Automated research has truly stepped out of the code sandbox and into the real physical world.
Recently, Jim Fan, lead of NVIDIA's GEAR lab, introduced a new project called ENPIRE. This marks their first implementation of automated research on robot hardware.
They placed 8 Codex Agents into a robot fleet, allocated GPU computing power and ample token budgets, and gave a simple goal: solve the task as quickly as possible, keep the robots busy but safe, and avoid wasting computing power.
After that, human intervention was largely withdrawn. The Agents autonomously drove the entire closed loop, including automatic scene resetting, literature review, idea implementation and infrastructure setup, policy training and deployment, self-verification, log analysis and code improvement, iterating continuously until high-precision dexterous tasks were reliably completed on real hardware, such as fastening cable ties, organizing pins into a box, installing GPUs, etc.
They also observed a "physical scaling law": increasing the number of parallel robots (e.g., from a few to 8) significantly sped up task resolution.
Currently, part of the lab's systems can perform self-iteration overnight without human intervention, with researchers only needing to check reports in the morning.
Jim Fan stated that the future goal is to allow team members to go on vacation with peace of mind, with even NVIDIA CEO Jensen Huang unaware that the lab is still running autonomously.
The ENPIRE project plans to be fully open-sourced, potentially enabling regular developers to set up similar autonomous robot research systems at home.
Project address: https://research.nvidia.com/labs/gear/enpire/
ENPIRE System Architecture: Four Modules Forming a Closed Loop
ENPIRE is a framework system designed for coding Agents, constructing a repeatable physical feedback loop through four core modules: the Environment module (EN) handles automatic resetting and verification; the Policy Improvement module (PI) initiates policy optimization; the Rollout module (R) supports policy evaluation on single or multiple robots in parallel; and the Evolution module (E) enables coding Agents to analyze logs, review literature, and improve training infrastructure and algorithm code to address failure modes.
This closed-loop system transforms real-world robot learning into an Agent-managed, controllable optimization process, thereby minimizing manual input while supporting fair ablation experiments across different training recipes and Agent variants.
Supported by ENPIRE, cutting-edge programming Agents can autonomously develop policies and achieve a 99% success rate on challenging real-world dexterous manipulation tasks like PushT, organizing pins into a pin box, and cutting cable ties with a cutter.
Key Finding: Resetting the Environment is Often Easier Than Completing the Task Itself
One key observation is: For many robot tasks, resetting the environment is often easier than completing the task itself.
Therefore, ENPIRE's approach is to first let the Agent build an automatic resetting environment via Code-as-Policy.

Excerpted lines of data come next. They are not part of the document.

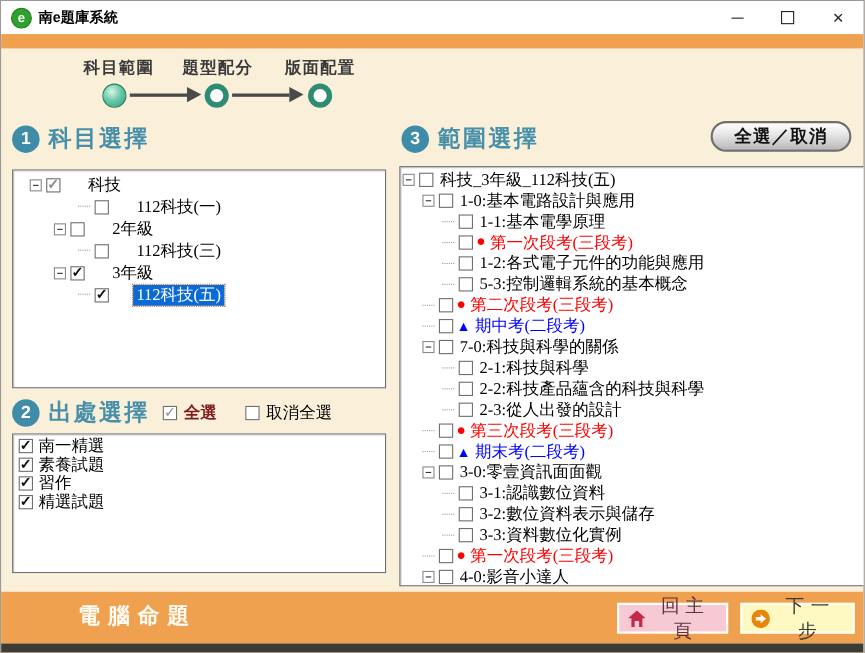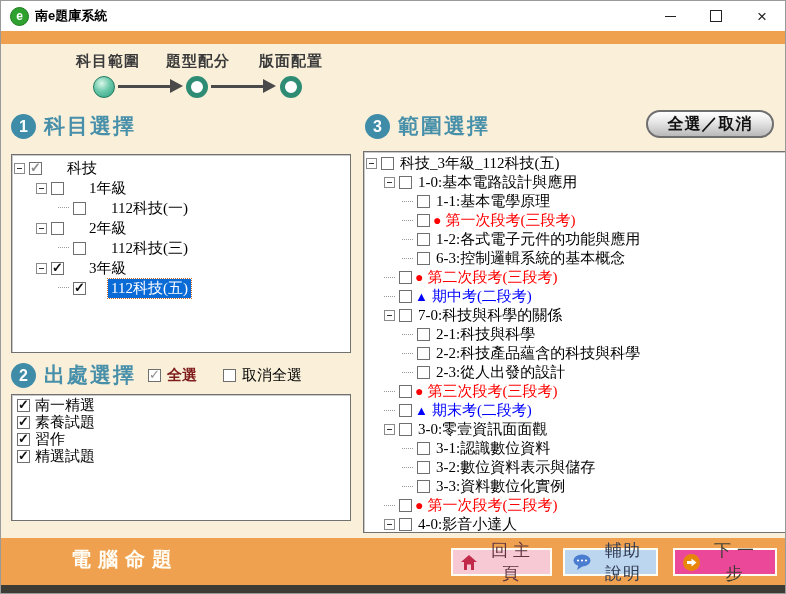--- a/index.html
+++ b/index.html
@@ -34,21 +34,21 @@
 
   
   .content{position:absolute;left:0;top:105px;width:100%;height:432px;}
   .panel-header{position:absolute;display:flex;align-items:center;}
   .badge{width:25px;height:25px;border-radius:50%;background:#3e8ca8;color:#fff;font-weight:bold;font-size:16px;
     line-height:25px;text-align:center;flex:none;}
   .panel-title{margin-left:8px;font-size:21px;font-weight:bold;color:#4890aa;letter-spacing:2px;}
   .ph1{left:10px;top:6px;} .ph2{left:10px;top:255px;} .ph3{left:364px;top:6px;}
 
   .box{position:absolute;background:#fff;border:1px solid #717171;box-shadow:inset 1px 1px 0 #c9c9c9;box-sizing:border-box;overflow:hidden;}
-  .box-subject{left:10px;top:48px;width:340px;height:199px;padding:3px 2px;}
+  .box-subject{left:10px;top:48px;width:340px;height:199px;padding:3px 15px;}
   .box-source{left:10px;top:288px;width:340px;height:127px;padding:2px;}
   .box-range{left:362px;top:45px;width:486px;height:382px;padding:2px 19px 2px 2px;}
 
   
   .hdr-checks{position:absolute;left:147px;top:260px;display:flex;align-items:center;font-size:15px;}
   .hdr-checks .lbl{margin-left:6px;}
   .lbl-disabled{color:#7f1d1d;font-weight:bold;}
   .hdr-checks .gap{width:26px;}
 
   
@@ -89,21 +89,21 @@
 
   
   .footer{position:absolute;left:0;top:537px;width:100%;height:47px;background:#efa14f;}
   .footer-title{position:absolute;left:70px;top:8px;font-size:20px;font-weight:bold;color:#fffdf5;letter-spacing:7px;}
   .footer-btns{position:absolute;right:8px;top:10px;display:flex;}
   .fbtn{height:28px;border:2px solid #fffdf2;display:flex;align-items:center;justify-content:center;
     font-size:17px;box-sizing:border-box;padding:0 8px;cursor:default;}
   .fbtn .ficon{margin-right:7px;display:flex;align-items:center;}
   .btn-home{width:101px;background:#f7c9d4;color:#5d3340;letter-spacing:5px;margin-right:11px;}
   .btn-help{width:95px;background:#bdd6ef;color:#2e3a52;letter-spacing:1px;margin-right:15px;}
-  .btn-next{width:104px;background:#ec4899;color:#3c3c34;letter-spacing:6px;}
+  .btn-next{width:104px;background:#fef9c3;color:#3c3c34;letter-spacing:6px;}
 
   .bottom-strip{position:absolute;left:0;top:584px;width:100%;height:10px;background:#3c3c34;}
 </style>
 </head>
 <body>
 
 <div class="window">
 
   <div class="titlebar">
     <span class="app-icon">e</span>
@@ -144,27 +144,20 @@
     </div>
     <div class="box box-subject" id="subject-tree">
         <div class="trow">
           <span class="tsp" style="width: 0px;"></span>
           <span class="exp"></span>
           <span class="cb mixed"></span>
           <span class="icon-gap"></span>
           <span class="tlabel">科技</span>
         </div>
         <div class="trow">
-          <span class="tsp" style="width: 22px;"></span>
-          <span class="exp"></span>
-          <span class="cb "></span>
-          <span class="icon-gap"></span>
-          <span class="tlabel">1年級</span>
-        </div>
-        <div class="trow">
           <span class="tsp" style="width: 44px;"></span>
           <span class="conn"></span>
           <span class="cb "></span>
           <span class="icon-gap"></span>
           <span class="tlabel">112科技(一)</span>
         </div>
         <div class="trow">
           <span class="tsp" style="width: 22px;"></span>
           <span class="exp"></span>
           <span class="cb "></span>
@@ -265,21 +258,21 @@
             <span class="conn"></span>
             <span class="cb "></span>
             <span class="sm-gap"></span>
             <span class="tlabel">1-2:各式電子元件的功能與應用</span>
           </div>
           <div class="trow compact">
             <span class="tsp" style="width: 36px;"></span>
             <span class="conn"></span>
             <span class="cb "></span>
             <span class="sm-gap"></span>
-            <span class="tlabel">6-3:控制邏輯系統的基本概念</span>
+            <span class="tlabel">5-3:控制邏輯系統的基本概念</span>
           </div>
           <div class="trow compact">
             <span class="tsp" style="width: 18px;"></span>
             <span class="conn"></span>
             <span class="cb "></span>
             <span class="sm-gap"></span>
             <span class="bullet red-circle">●</span>
             <span class="tlabel c-red">第二次段考(三段考)</span>
           </div>
           <div class="trow compact">
@@ -395,32 +388,20 @@
     <span class="footer-title">電腦命題</span>
     <div class="footer-btns">
       <button class="fbtn btn-home">
         <span class="ficon">
           <svg width="16" height="15" viewBox="0 0 16 15">
               <path d="M8 0 L16 7 L13 7 L13 15 L10 15 L10 9.5 L6 9.5 L6 15 L3 15 L3 7 L0 7 Z" fill="#c22a4a"></path>
             </svg>
         </span>
         <span>回主頁</span>
       </button>
-      <button class="fbtn btn-help">
-        <span class="ficon">
-          <svg width="18" height="16" viewBox="0 0 18 16">
-              <ellipse cx="9" cy="6.5" rx="8.5" ry="6" fill="#4a7cd0"></ellipse>
-              <path d="M5.5 11 L4 16 L10 12 Z" fill="#4a7cd0"></path>
-              <circle cx="5" cy="6.5" r="1.1" fill="#fff"></circle>
-              <circle cx="9" cy="6.5" r="1.1" fill="#fff"></circle>
-              <circle cx="13" cy="6.5" r="1.1" fill="#fff"></circle>
-            </svg>
-        </span>
-        <span>輔助說明</span>
-      </button>
       <button class="fbtn btn-next">
         <span class="ficon">
           <svg width="17" height="17" viewBox="0 0 17 17">
               <circle cx="8.5" cy="8.5" r="8.5" fill="#e8860c"></circle>
               <path d="M4 7 h4.5 V4.5 L13.5 8.5 L8.5 12.5 V10 H4 Z" fill="#fff"></path>
             </svg>
         </span>
         <span>下一步</span>
       </button>
     </div>

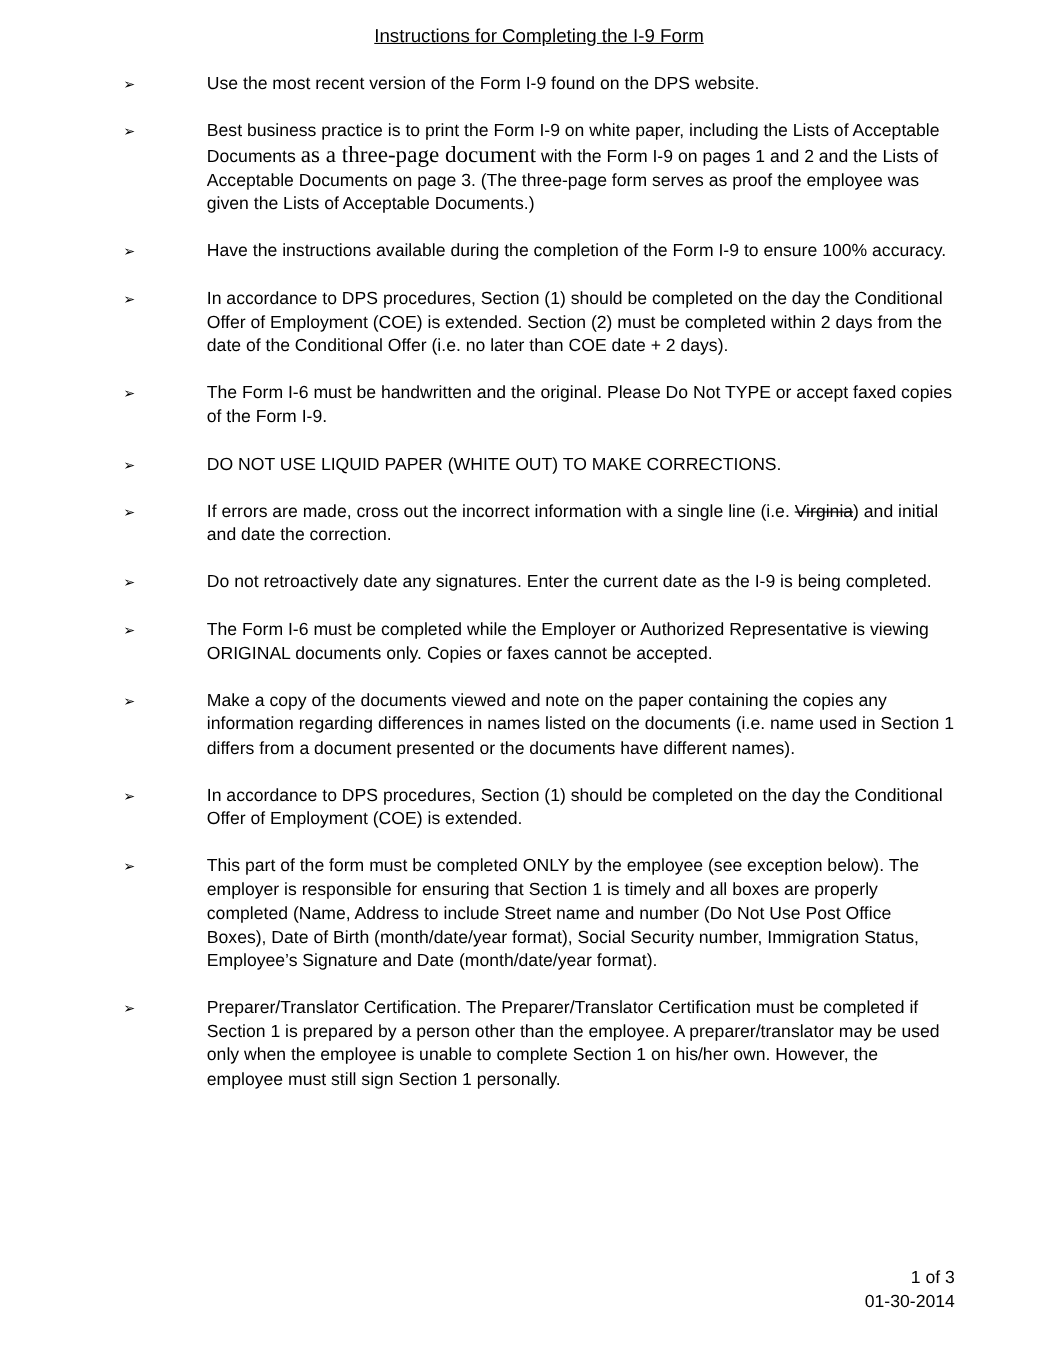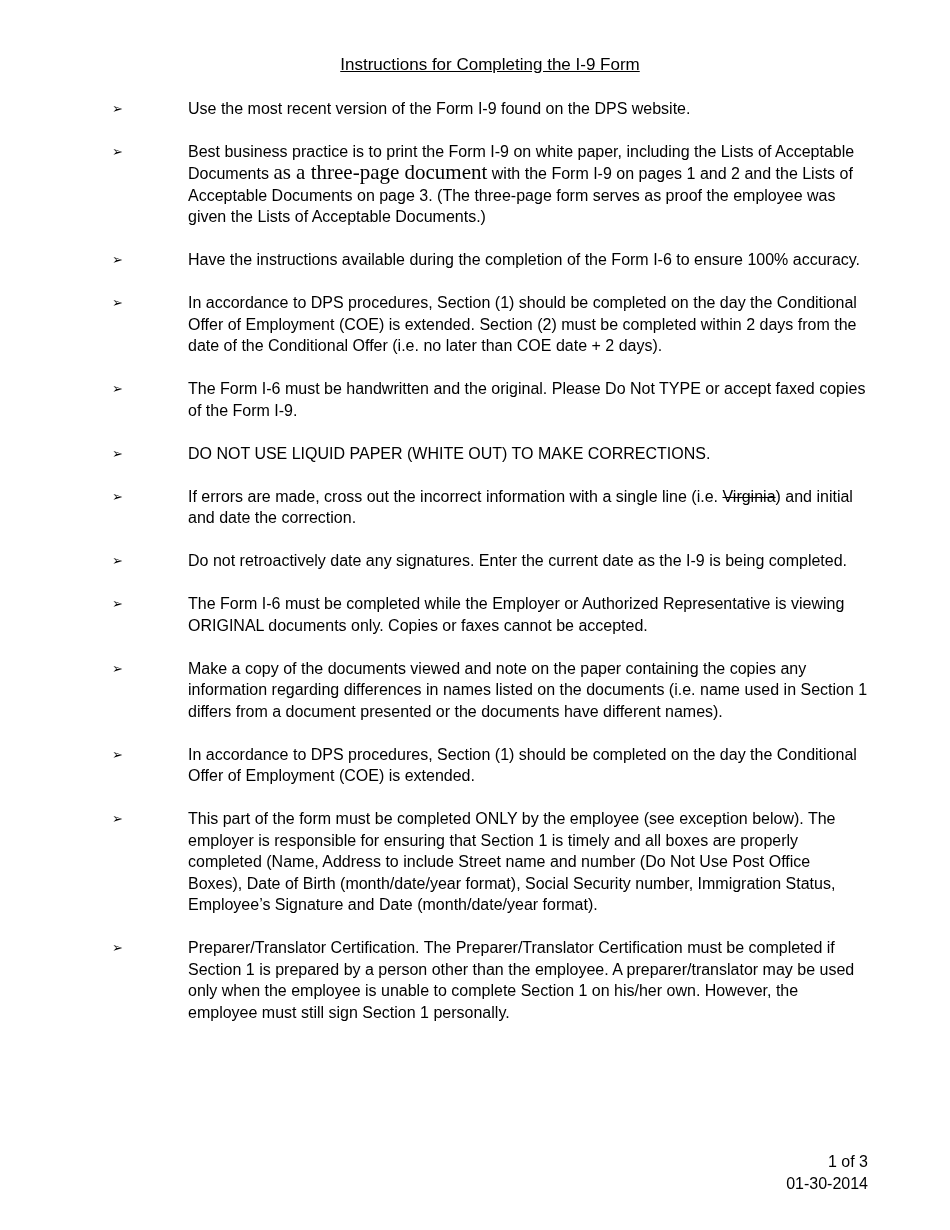--- a/index.html
+++ b/index.html
@@ -10,21 +10,21 @@
   .page {
     position: relative;
     width: 950px;
     height: 1230px;
     background: #ffffff;
     font-family: "Liberation Sans", sans-serif;
     font-size: 16px;
     line-height: 21.5px;
     color: #000000;
     box-sizing: border-box;
-    padding: 54px 82px 0 112px;
+    padding: 22px 82px 0 112px;
     overflow: hidden;
   }
   .doc-title {
     text-align: center;
     text-decoration: underline;
     font-size: 17px;
     margin-bottom: 22px;
   }
   .bullet {
     display: flex;
@@ -69,21 +69,21 @@
       <div class="bullet">
         <span class="marker">➢</span>
         <span class="text"><span class="seg">Use the most recent version of the Form I-9 found on the DPS website.</span></span>
       </div>
       <div class="bullet">
         <span class="marker">➢</span>
         <span class="text"><span class="seg">Best business practice is to print the Form I-9 on white paper, including the Lists of Acceptable Documents </span><span class="seg alt">as a three-page document</span><span class="seg"> with the Form I-9 on pages 1 and 2 and the Lists of Acceptable Documents on page 3.  (The three-page form serves as proof the employee was given the Lists of Acceptable Documents.)</span></span>
       </div>
       <div class="bullet">
         <span class="marker">➢</span>
-        <span class="text"><span class="seg">Have the instructions available during the completion of the Form I-6 to ensure 100% accuracy.</span></span>
+        <span class="text"><span class="seg">Have the instructions available during the completion of the Form I-9 to ensure 100% accuracy.</span></span>
       </div>
       <div class="bullet">
         <span class="marker">➢</span>
         <span class="text"><span class="seg">In accordance to DPS procedures, Section (1) should be completed on the day the Conditional Offer of Employment (COE) is extended.  Section (2) must be completed within 2 days from the date of the Conditional Offer (i.e. no later than COE date + 2 days).</span></span>
       </div>
       <div class="bullet">
         <span class="marker">➢</span>
         <span class="text"><span class="seg">The Form I-6 must be handwritten and the original. Please Do Not </span><span class="seg underline">TYPE</span><span class="seg"> or accept faxed copies of the Form I-9.</span></span>
       </div>
       <div class="bullet">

Often, the so-called reset is essentially a pick-and-place task, solvable by Cap-X.
Subsequently, the agent writes a heuristic rule-based reward function. The research team then places this environment into a sandbox and initiates automated research by the Agent centered around scoring.
This also echoes Karpathy's definition of automated research: automated research here is not simply tuning a hyperparameter or modifying a small piece of code. The Agent explores different paradigms from the internet and rewrites anything that could potentially boost performance, including algorithms, training objectives, and even the data loader.
In the pin task, one Agent even wrote its own contact force safety controller, which proved more effective than merely adjusting several reinforcement learning parameters.
New Metrics MRU and MTU
ENPIRE's scalability depends on the size of the Agent team and computing resources, but here, the truly scarce resource is not GPUs, but robot time.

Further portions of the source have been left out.